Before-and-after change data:
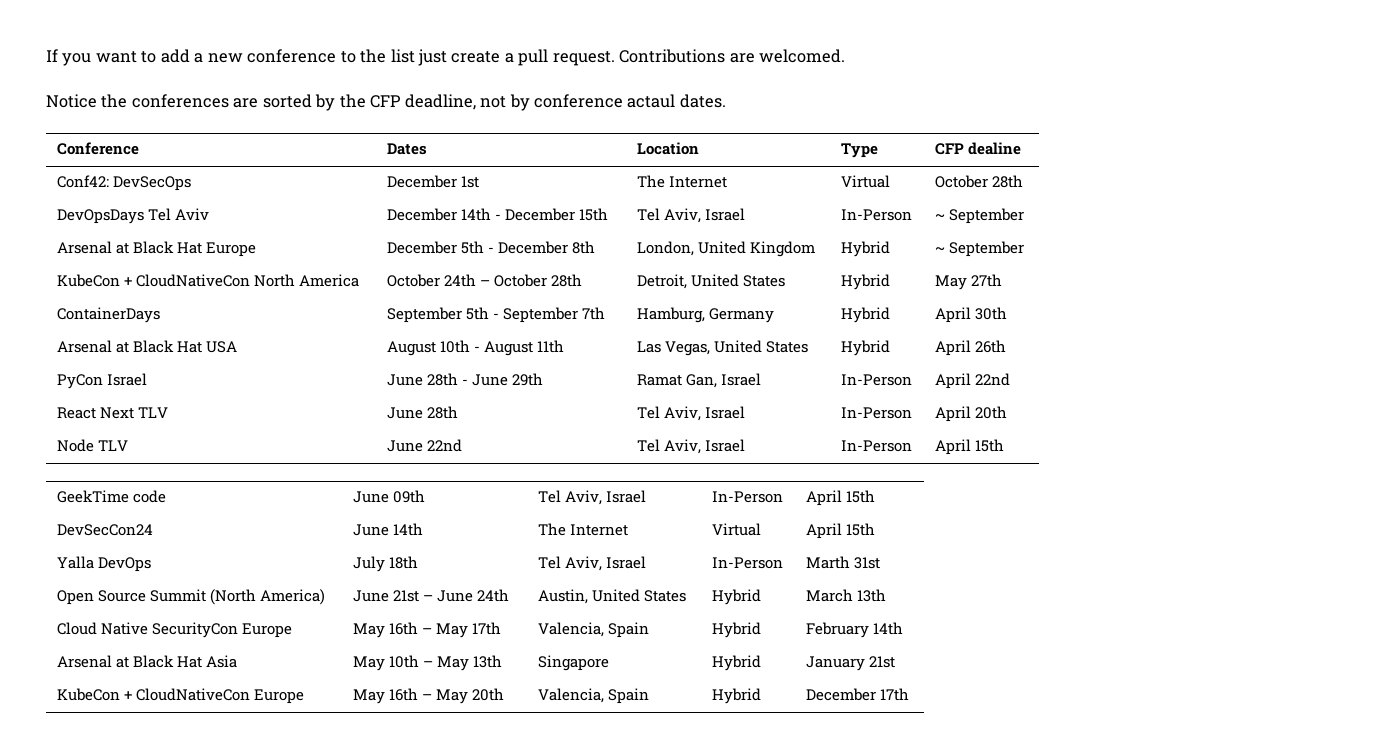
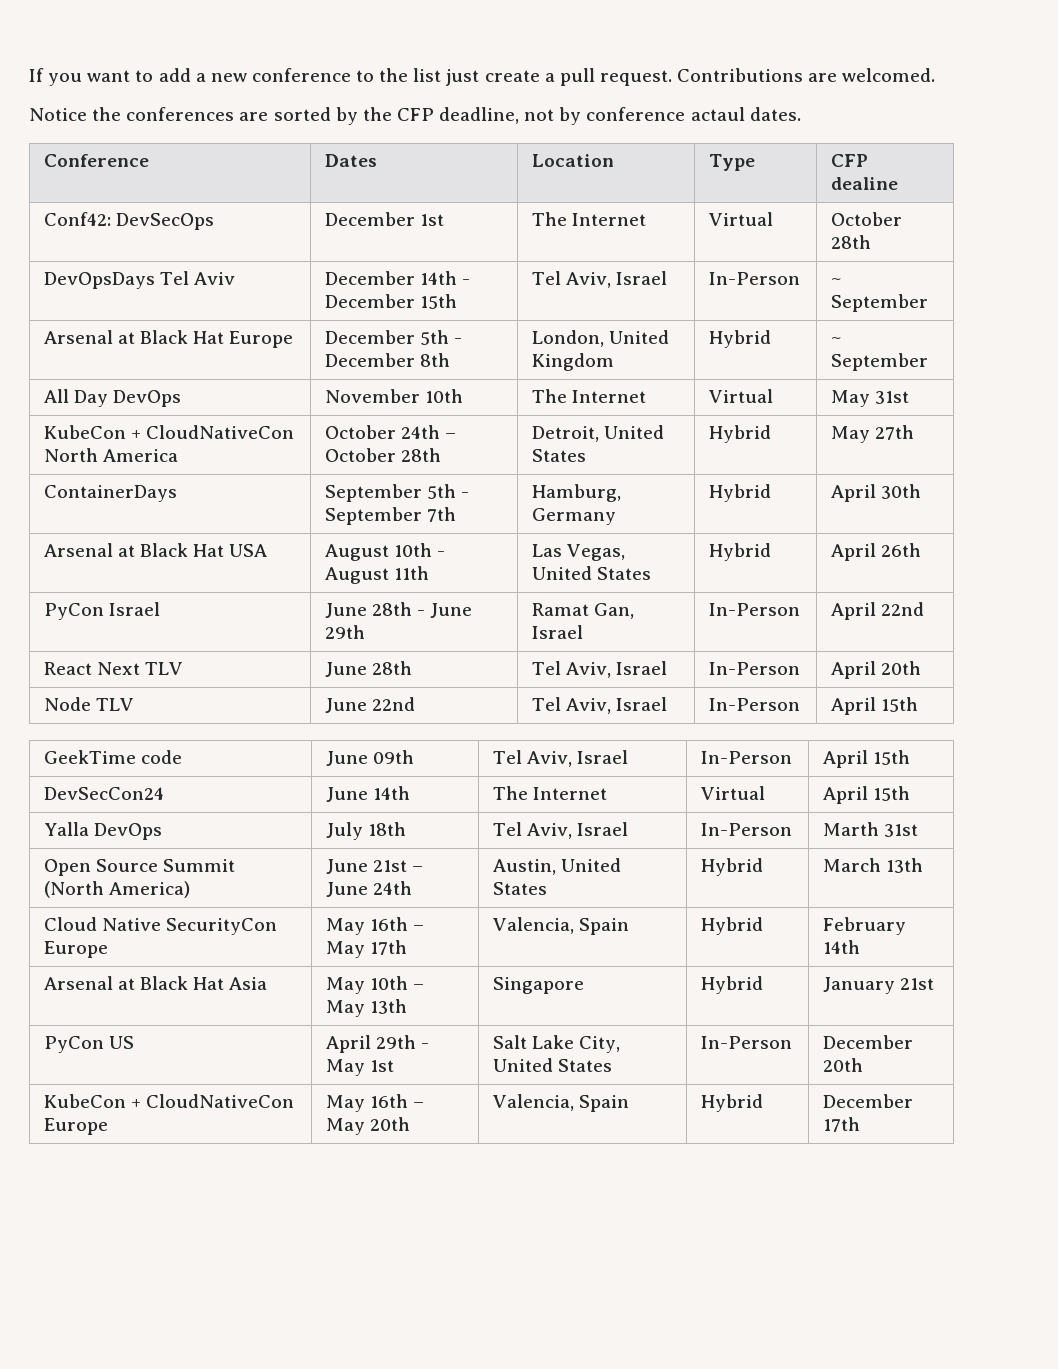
(1025, 249) none -> [43,389,182,407] [324,389,464,403] [531,389,647,403] [708,389,773,403] [830,390,910,407] // All Day DevOps | November 10th | The Internet | Virtual | May 31st
(896, 662) none -> [43,1036,135,1053] [325,1035,430,1053] [325,1059,395,1076] [492,1035,621,1053] [492,1058,613,1072] [700,1036,792,1049] [822,1035,913,1049] [822,1058,863,1072] // PyCon US | April 29th - May 1st | Salt Lake City, United States | In-Person | December 20th

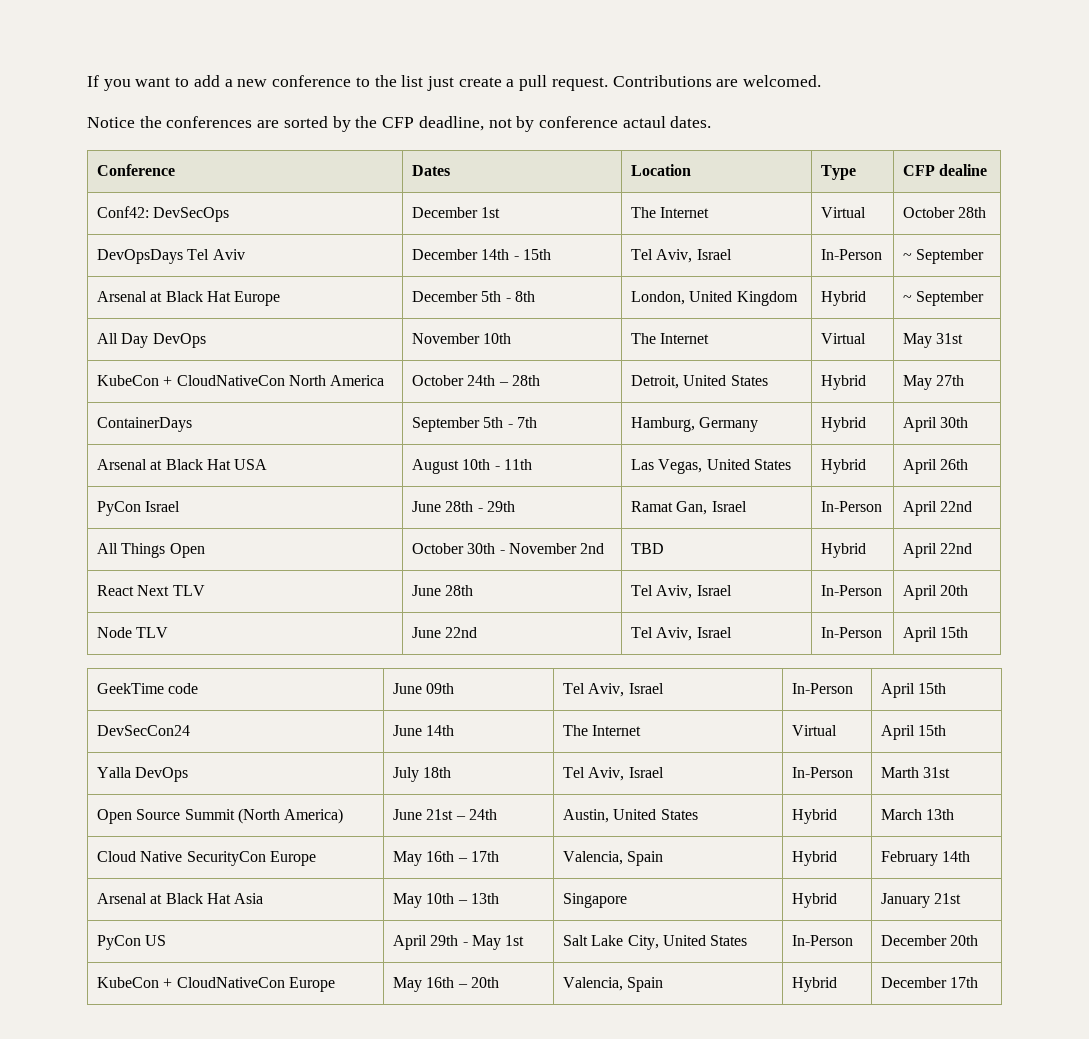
[324,294,415,308] December -> (519, 258) none
[324,353,415,367] December -> (511, 300) none
[324,448,396,462] October -> (509, 384) none
[324,507,422,525] September -> (513, 426) none
[324,567,389,584] August -> (500, 468) none
[430,603,473,618] June -> (483, 510) none
(925, 609) none -> [96,543,205,558] [411,543,605,554] [630,543,664,554] [820,543,866,558] [902,543,973,558] // All Things Open | October 30th - November 2nd | TBD | Hybrid | April 22nd
[325,882,368,897] June -> (466, 818) none
[325,941,365,958] May -> (468, 860) none
[325,1000,365,1017] May -> (468, 902) none
[325,1118,365,1135] May -> (468, 986) none

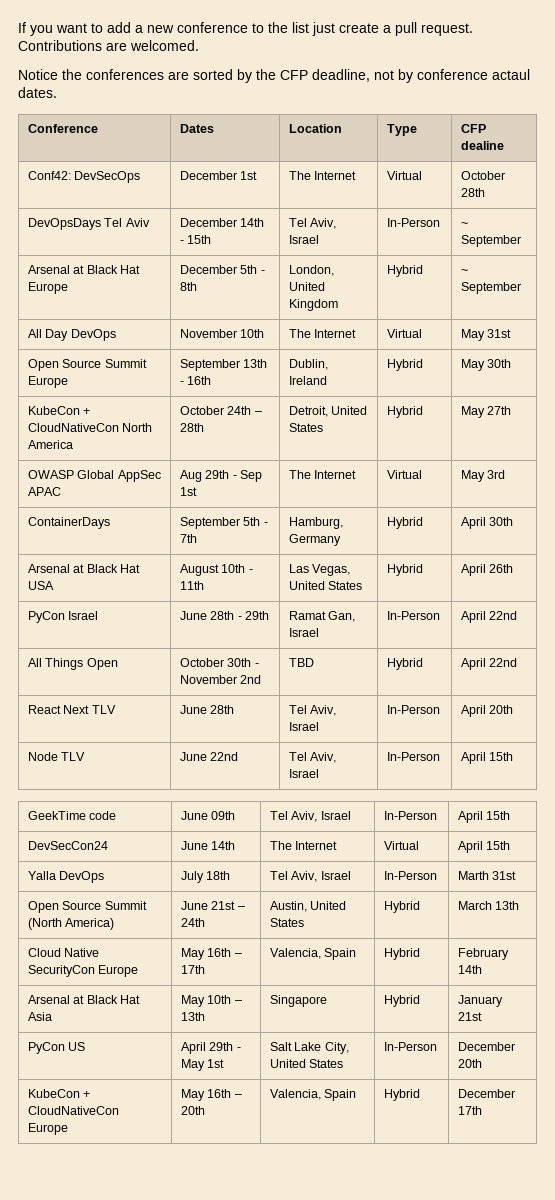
(964, 338) none -> [27,359,147,371] [27,376,68,388] [179,359,268,371] [179,376,212,385] [288,359,328,370] [288,376,327,385] [386,359,423,371] [460,359,512,371] // Open Source Summit Europe | September 13th - 16th | Dublin, Ireland | Hybrid | May 30th
(965, 380) none -> [27,470,161,482] [27,487,61,496] [179,470,263,482] [179,487,197,496] [288,470,357,479] [386,470,422,479] [460,470,506,482] // OWASP Global AppSec APAC | Aug 29th - Sep 1st | The Internet | Virtual | May 3rd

EXERCISE OBJECTIVE:
Working from the data above, extract solely the lines from the one containing "[325,882,368,897] June -> (466, 818) none" through the one containing "[325,1118,365,1135] May -> (468, 986) none", exactly as they appear, both included.

TASK OUTPUT:
[325,882,368,897] June -> (466, 818) none
[325,941,365,958] May -> (468, 860) none
[325,1000,365,1017] May -> (468, 902) none
[325,1118,365,1135] May -> (468, 986) none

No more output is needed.